RU2148697C1 - Wedge-type whipstock - Google Patents

Abstract

FIELD: bore-hole drilling equipment. SUBSTANCE: wedge-type whipstock can be used for enlarging through-bore for tool at cutting out window in producing pipe string, at drilling second bore-hole, and for using subsurface equipment at further operation of well. Wedge-type whipstock has deviating wedge, support, slips with teeth in external surface. Shear bolt contains hinge which is made in the form of half-coupling possessing non-resilient part and resilient part. Non-resilient part of half-coupling is rigidly connected with deviating wedge. Resilient part of half-coupling is located in support body of cylindrical configuration with possibility of swinging motion for half-coupling relative to surface of pin which connects them. Support is made in the form of body of cylindrical configuration and thrusting wedge which is seated in clearance between resilient part of half-coupling and body. Thrusting wedge is secured by shear bolt. Half-coupling is located in upper part of support in body window. Lower resilient part of half-coupling can advance towards wall of casing string through window made in rear part of support body of cylindrical configuration. Slip on internal surface is made in the form of protrusion of trapezoidal configuration. Part of support made in the form of thrusting wedge has slot and its configuration corresponds to that of protrusion. Wedge-type whipstock ensures higher reliability at efficient application in operation due to full guarantee of tight contact between deviating wedge and diametrically opposite walls of casing string, thus allowing for creation of preset angle of cutting by tool for example in cutting out window in producing string. EFFECT: higher efficiency. 5 dwg

Description

 The invention relates to drilling equipment, and in particular to devices for drilling wells and cutting windows in the casing.
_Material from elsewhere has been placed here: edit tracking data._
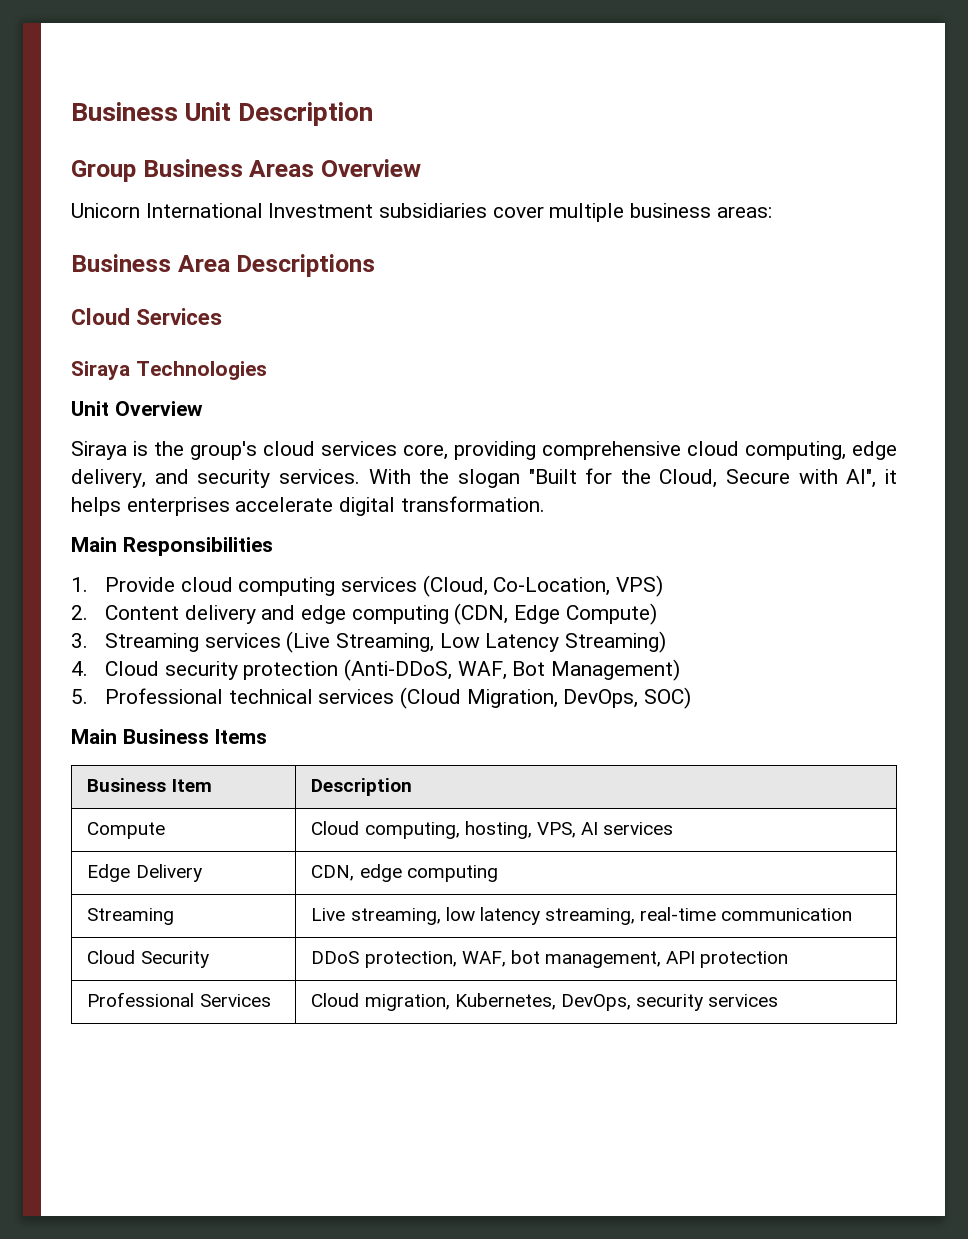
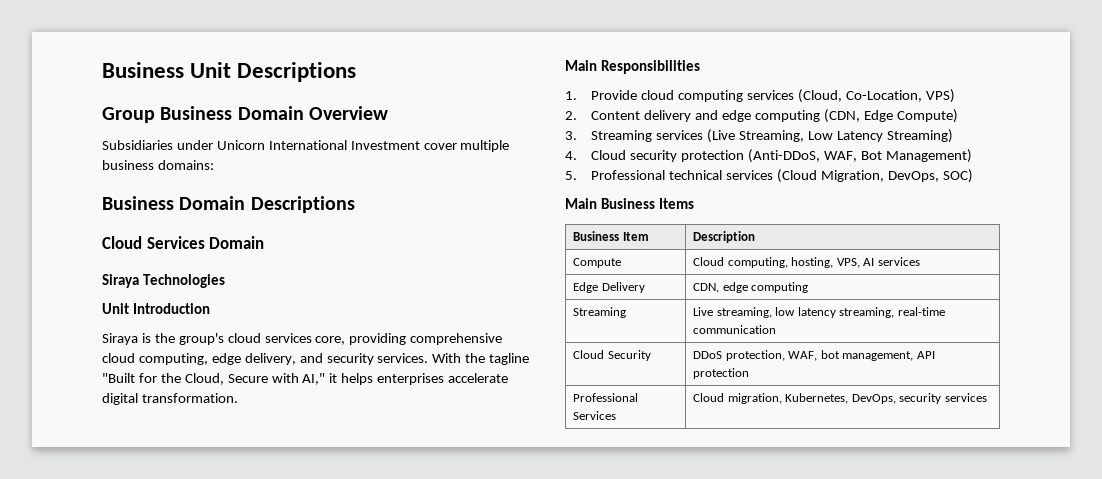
- Business Unit Description
+ Business Unit Descriptions
- Group Business Areas Overview
- Unicorn International Investment subsidiaries cover multiple business areas:
- Business Area Descriptions
+ Group Business Domain Overview
+ Subsidiaries under Unicorn International Investment cover multiple business domains:
+ Business Domain Descriptions
- Cloud Services
+ Cloud Services Domain
- Unit Overview
+ Unit Introduction
- With the slogan "Built for the Cloud, Secure with AI", it helps enterprises accelerate digital transformation.
+ With the tagline "Built for the Cloud, Secure with AI," it helps enterprises accelerate digital transformation.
It can be used to increase the bore for the tool when cutting the window in the production casing, wiring the second barrel and underground equipment during further operation of the well.
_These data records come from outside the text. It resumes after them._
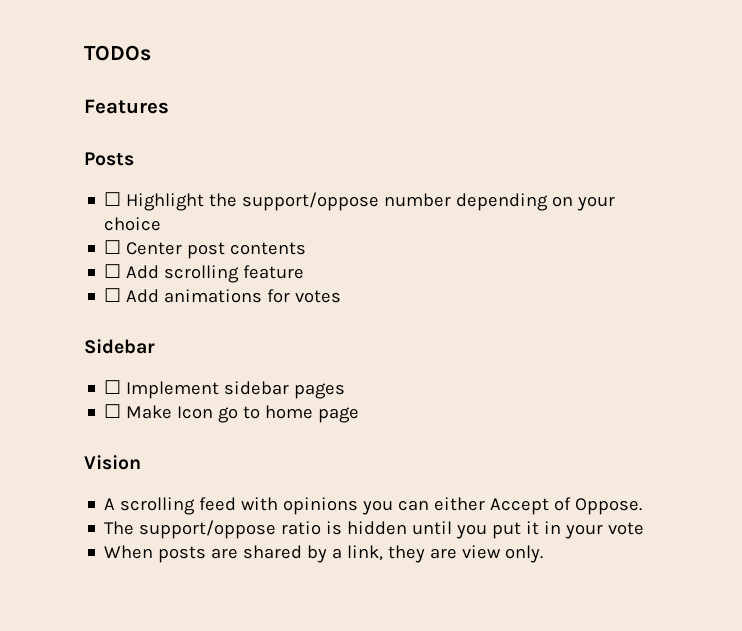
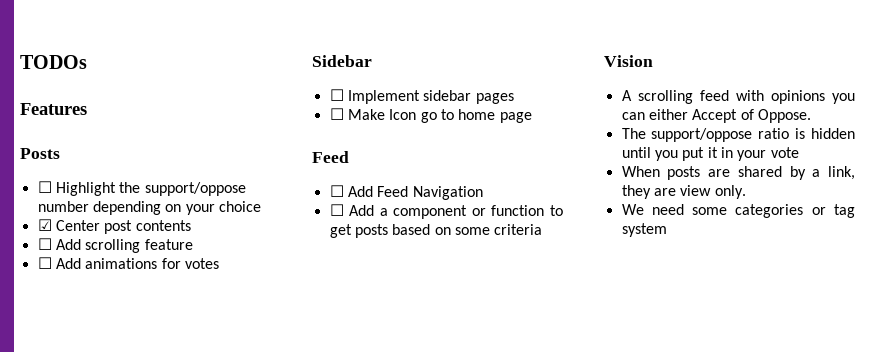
- ☐ Center post contents
+ ☑ Center post contents
  ☐ Make Icon go to home page
+ Feed
+ ☐ Add Feed Navigation
+ ☐ Add a component or function to get posts based on some criteria
+ We need some categories or tag system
 Known diverter [1], including a rock cutting tool, a conical extension, a shaft consisting of two pivotally connected parts between which a retractable stop with a drive is installed, a housing, a retractable stop drive is made in the form of a sleeve mounted on the lower shaft with protrusions on the upper end face for interaction with a retractable stop and with an overlay on the side surface for interaction with the well wall. The lower part of the deflector is deflected due to the overlay, dragging the lower end of the sleeve along with it until the retractable stop and the body are pressed against the wall of the well.

 The disadvantages of the device are: the limited use of the deflecting system by drilling with a chisel and the impossibility of using the window in the production casing and tool when "cutting" the hole when drilling the second shaft due to the absence of a deflector wedge. The presence of the deflecting wedge instead of the shaft (upper) does not provide a tight pressing against the wedge walls of the wedge neither in the upper nor in its lower part due to the possible rotation of the wedge relative to the sliding stop and the formation of a gap between the well wall and the lower part of the wedge. This, in turn, will lead to an increase in the time for milling the window in the casing and to an increase in the metal removal of the wedge during milling, which does not guarantee a predetermined cutting angle.

 Known diverter [2], comprising a tubular body with a deflecting element in its cavity for interaction with a hollow shaft located in the housing, the upper end of which is rigidly connected to the housing, and the lower is mounted on a hinge support. The housing with the diametrically opposite side of the deflecting element is made with a longitudinal slot, the width of which is greater than the shaft diameter, the deflecting element is rigidly connected to the housing, and its working surface is located from the housing at a distance exceeding the gap between the shaft and the housing in the upper part, and the hinge bearing is formed by balls located in the cavity between the housing and the shaft in a plane perpendicular to the axis of the shaft.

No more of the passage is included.